◆ EXERCISE ◆
The records must be duplicated exactly, with every picture left out.

Segment Start: GIVEN RECORDS

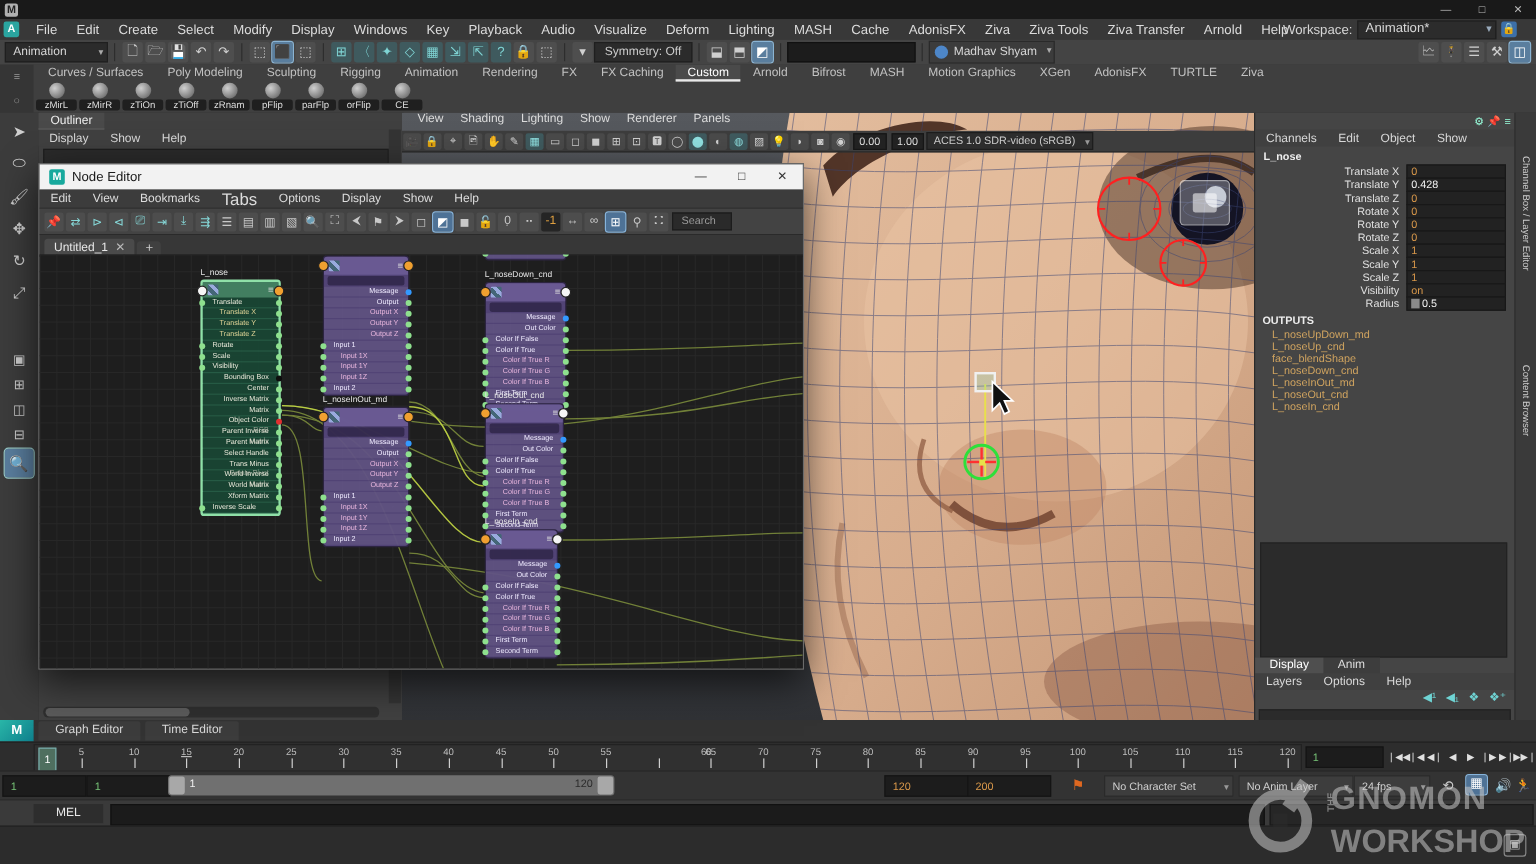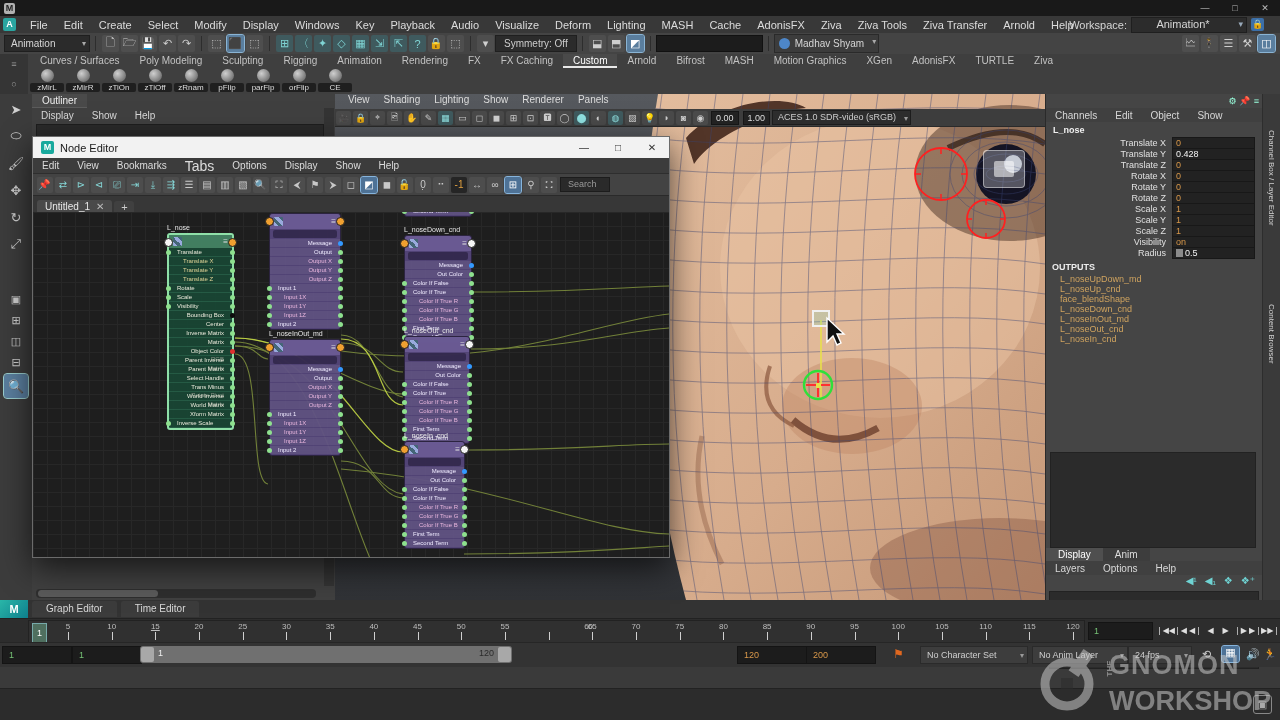--- a/index.html
+++ b/index.html
@@ -21,7 +21,7 @@
   #menubar .logo{width:13px;height:13px;margin:0 6px 0 3px;background:#2aa5a0;border-radius:2px;color:#fff;font-weight:bold;font-size:9px;line-height:13px;text-align:center;}
   .menu-item{padding:0 8px;color:#dcdcdc;white-space:nowrap;font-size:11px;}
   #workspace{position:absolute;right:16px;top:0;height:17px;display:flex;align-items:center;gap:4px;}
-  #workspace .dd{background:#2c2c2c;border:1px solid #1f1f1f;padding:0 18px 1px 6px;height:13px;line-height:13px;position:relative;min-width:90px;text-align:center;}
+  #workspace .dd{background:#2c2c2c;border:1px solid #1f1f1f;padding:0 18px 1px 6px;height:13px;line-height:13px;position:relative;min-width:90px;}
   #workspace .dd:after{content:"▾";position:absolute;right:3px;top:0;color:#9ab;font-size:9px;}
   #workspace .lock{width:13px;height:13px;background:#3c6fa8;border-radius:2px;text-align:center;line-height:13px;font-size:9px;color:#fff;}
 

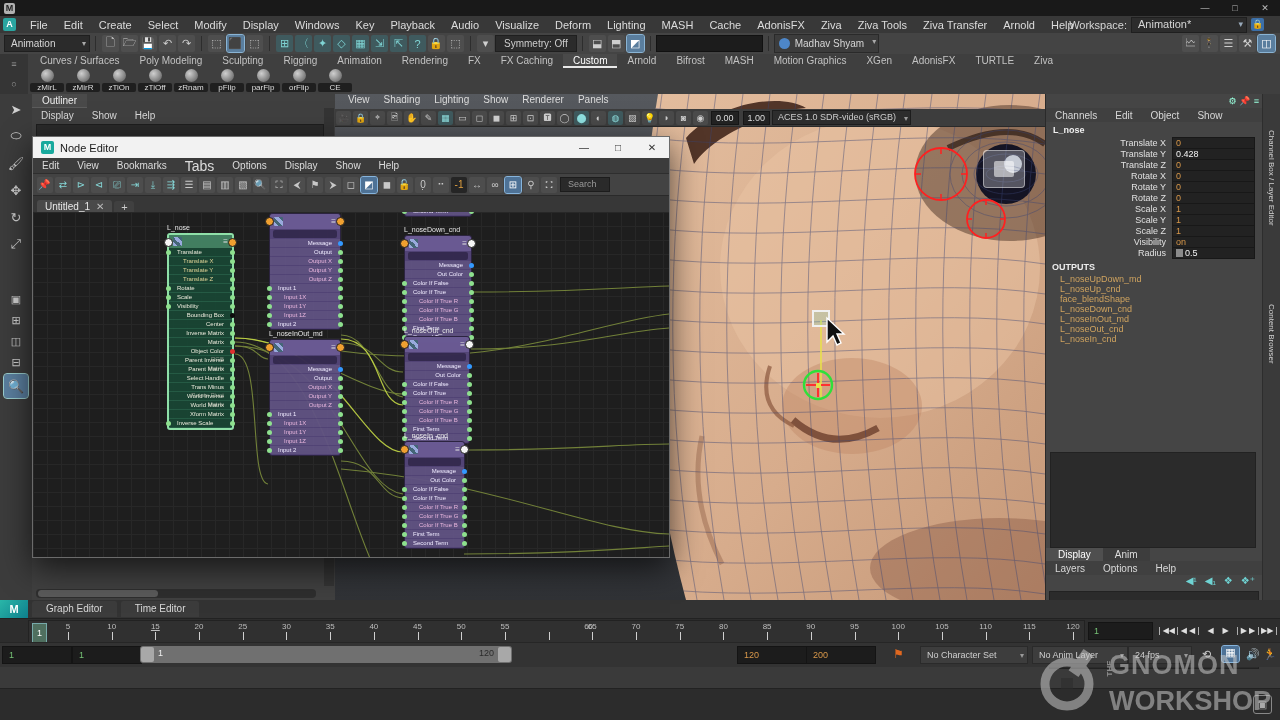--- a/index.html
+++ b/index.html
@@ -982,6 +982,11 @@
     <span style="position:absolute;left:1263px;top:5px;color:#ccc;">🏃</span>
   </div>
 
+  <div id="cmdline" class="abs">
+    <div id="mel-label">MEL</div>
+    <div id="mel-input"></div>
+    <div id="mel-result"></div>
+  </div>
 
   <div id="helpline" class="abs">
     <div id="status-ic">▣</div>

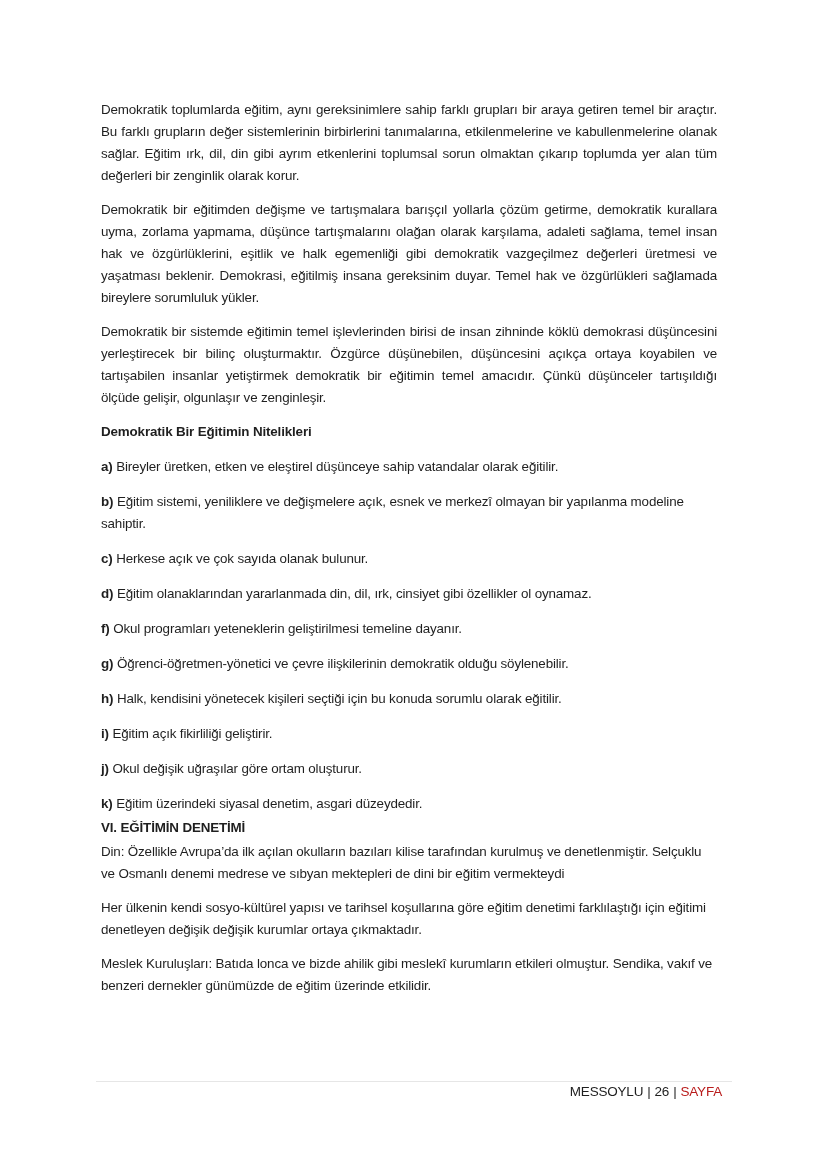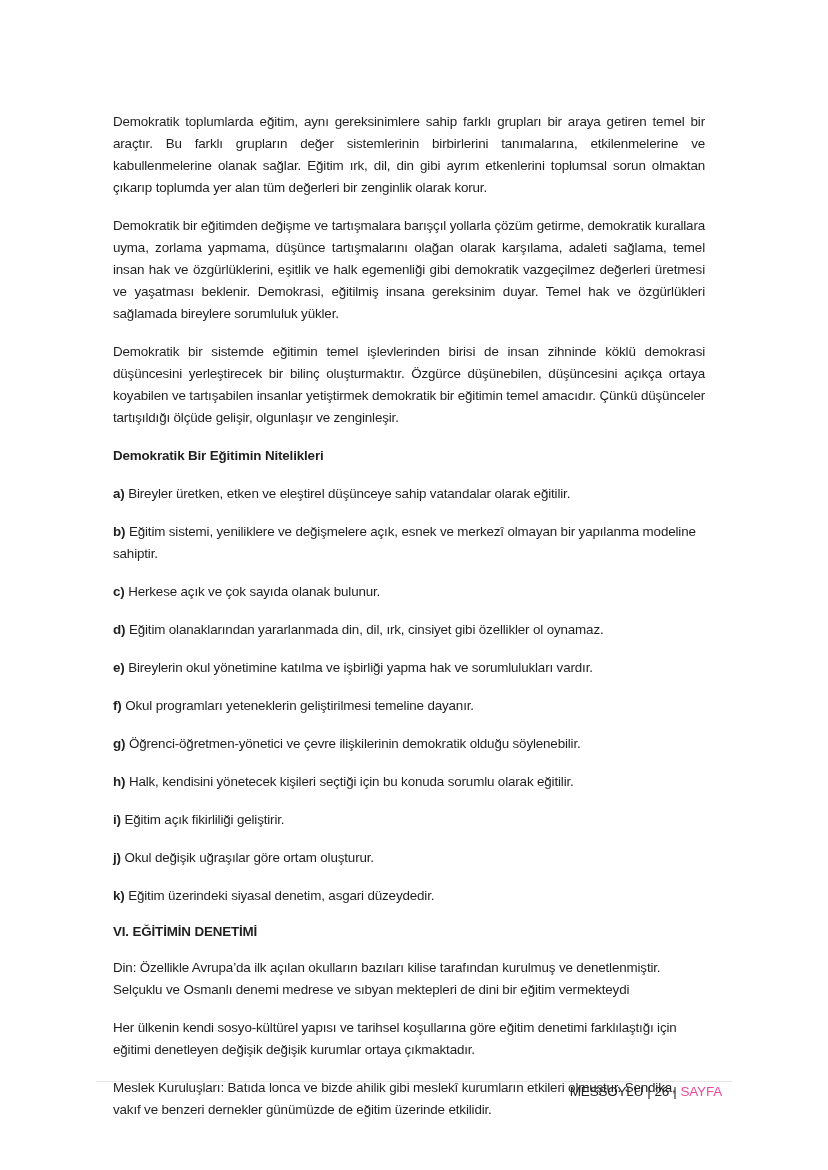--- a/index.html
+++ b/index.html
@@ -10,7 +10,7 @@
     font-size: 13.4px; line-height: 22px; color: #1f1f1f;
     letter-spacing: -0.15px;
   }
-  .page p { margin: 16px; }
+  .page p { margin: 4px; }
   .para { text-align: justify; margin-bottom: 12px !important; }
   .heading { font-weight: bold; margin-bottom: 13px !important; }
   .item { margin-bottom: 13px !important; }

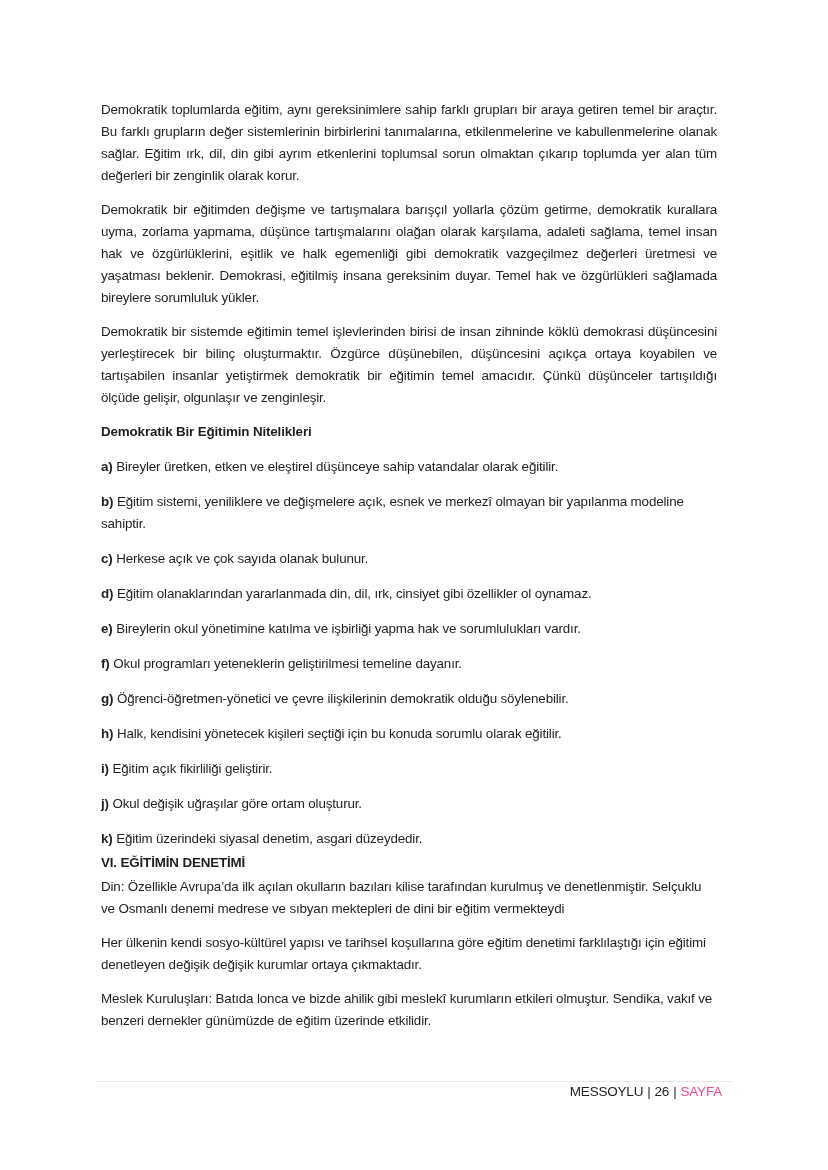--- a/index.html
+++ b/index.html
@@ -44,7 +44,6 @@
     <p class="item"><b>b)</b><span> Eğitim sistemi, yeniliklere ve değişmelere açık, esnek ve merkezî olmayan bir yapılanma modeline sahiptir.</span></p>
     <p class="item"><b>c)</b><span> Herkese açık ve çok sayıda olanak bulunur.</span></p>
     <p class="item"><b>d)</b><span> Eğitim olanaklarından yararlanmada din, dil, ırk, cinsiyet gibi özellikler ol oynamaz.</span></p>
-    <p class="item"><b>e)</b><span> Bireylerin okul yönetimine katılma ve işbirliği yapma hak ve sorumlulukları vardır.</span></p>
     <p class="item"><b>f)</b><span> Okul programları yeteneklerin geliştirilmesi temeline dayanır.</span></p>
     <p class="item"><b>g)</b><span> Öğrenci-öğretmen-yönetici ve çevre ilişkilerinin demokratik olduğu söylenebilir.</span></p>
     <p class="item"><b>h)</b><span> Halk, kendisini yönetecek kişileri seçtiği için bu konuda sorumlu olarak eğitilir.</span></p>

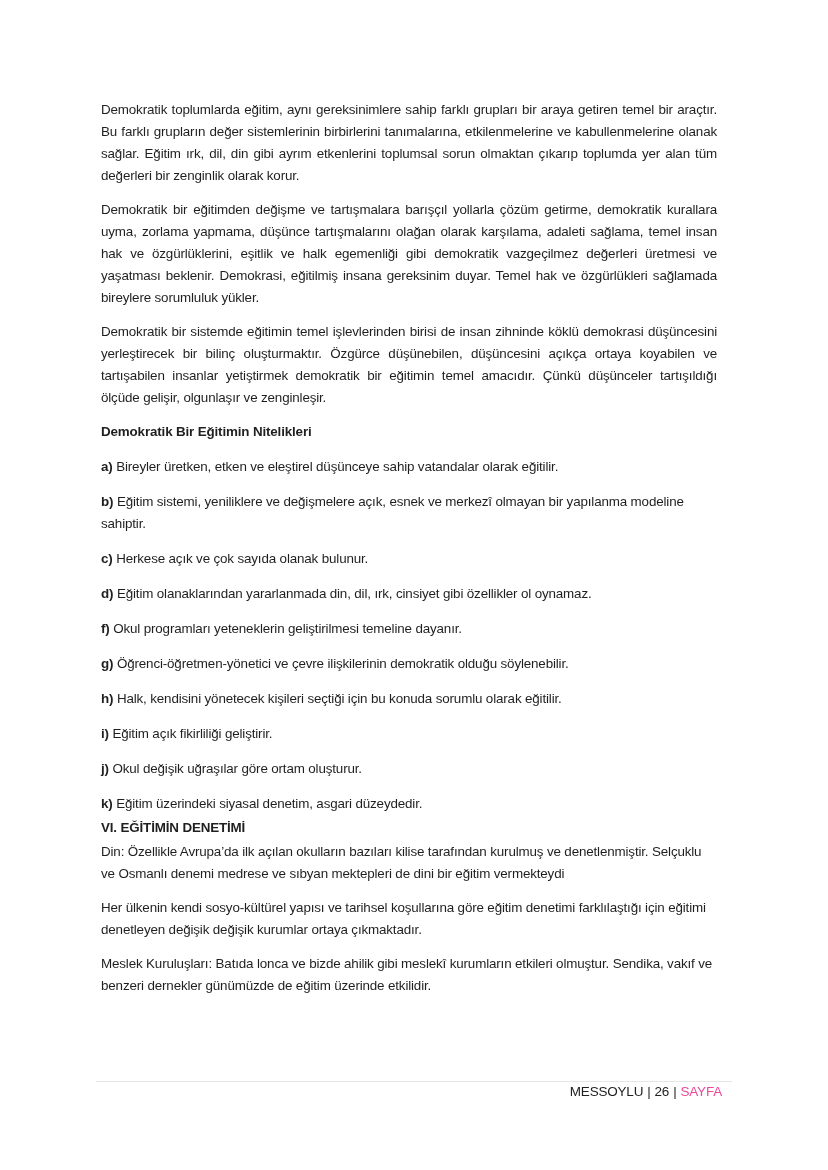--- a/index.html
+++ b/index.html
@@ -27,7 +27,7 @@
     letter-spacing: -0.2px;
   }
   .footer .sep { margin: 0 4px; }
-  .footer .muted { color: #ec4899; }
+  .footer .muted { color: #b91c1c; }
 </style>
 </head>
 <body>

Segment End: GIVEN RECORDS

◆ SOLUTION FOR THIS PROBLEM ◆
--- a/index.html
+++ b/index.html
@@ -21,7 +21,7 @@
   #menubar .logo{width:13px;height:13px;margin:0 6px 0 3px;background:#2aa5a0;border-radius:2px;color:#fff;font-weight:bold;font-size:9px;line-height:13px;text-align:center;}
   .menu-item{padding:0 8px;color:#dcdcdc;white-space:nowrap;font-size:11px;}
   #workspace{position:absolute;right:16px;top:0;height:17px;display:flex;align-items:center;gap:4px;}
-  #workspace .dd{background:#2c2c2c;border:1px solid #1f1f1f;padding:0 18px 1px 6px;height:13px;line-height:13px;position:relative;min-width:90px;text-align:center;}
+  #workspace .dd{background:#2c2c2c;border:1px solid #1f1f1f;padding:0 18px 1px 6px;height:13px;line-height:13px;position:relative;min-width:90px;}
   #workspace .dd:after{content:"▾";position:absolute;right:3px;top:0;color:#9ab;font-size:9px;}
   #workspace .lock{width:13px;height:13px;background:#3c6fa8;border-radius:2px;text-align:center;line-height:13px;font-size:9px;color:#fff;}
 

--- a/index.html
+++ b/index.html
@@ -982,6 +982,11 @@
     <span style="position:absolute;left:1263px;top:5px;color:#ccc;">🏃</span>
   </div>
 
+  <div id="cmdline" class="abs">
+    <div id="mel-label">MEL</div>
+    <div id="mel-input"></div>
+    <div id="mel-result"></div>
+  </div>
 
   <div id="helpline" class="abs">
     <div id="status-ic">▣</div>

--- a/index.html
+++ b/index.html
@@ -10,7 +10,7 @@
     font-size: 13.4px; line-height: 22px; color: #1f1f1f;
     letter-spacing: -0.15px;
   }
-  .page p { margin: 16px; }
+  .page p { margin: 4px; }
   .para { text-align: justify; margin-bottom: 12px !important; }
   .heading { font-weight: bold; margin-bottom: 13px !important; }
   .item { margin-bottom: 13px !important; }

--- a/index.html
+++ b/index.html
@@ -44,7 +44,6 @@
     <p class="item"><b>b)</b><span> Eğitim sistemi, yeniliklere ve değişmelere açık, esnek ve merkezî olmayan bir yapılanma modeline sahiptir.</span></p>
     <p class="item"><b>c)</b><span> Herkese açık ve çok sayıda olanak bulunur.</span></p>
     <p class="item"><b>d)</b><span> Eğitim olanaklarından yararlanmada din, dil, ırk, cinsiyet gibi özellikler ol oynamaz.</span></p>
-    <p class="item"><b>e)</b><span> Bireylerin okul yönetimine katılma ve işbirliği yapma hak ve sorumlulukları vardır.</span></p>
     <p class="item"><b>f)</b><span> Okul programları yeteneklerin geliştirilmesi temeline dayanır.</span></p>
     <p class="item"><b>g)</b><span> Öğrenci-öğretmen-yönetici ve çevre ilişkilerinin demokratik olduğu söylenebilir.</span></p>
     <p class="item"><b>h)</b><span> Halk, kendisini yönetecek kişileri seçtiği için bu konuda sorumlu olarak eğitilir.</span></p>

--- a/index.html
+++ b/index.html
@@ -27,7 +27,7 @@
     letter-spacing: -0.2px;
   }
   .footer .sep { margin: 0 4px; }
-  .footer .muted { color: #ec4899; }
+  .footer .muted { color: #b91c1c; }
 </style>
 </head>
 <body>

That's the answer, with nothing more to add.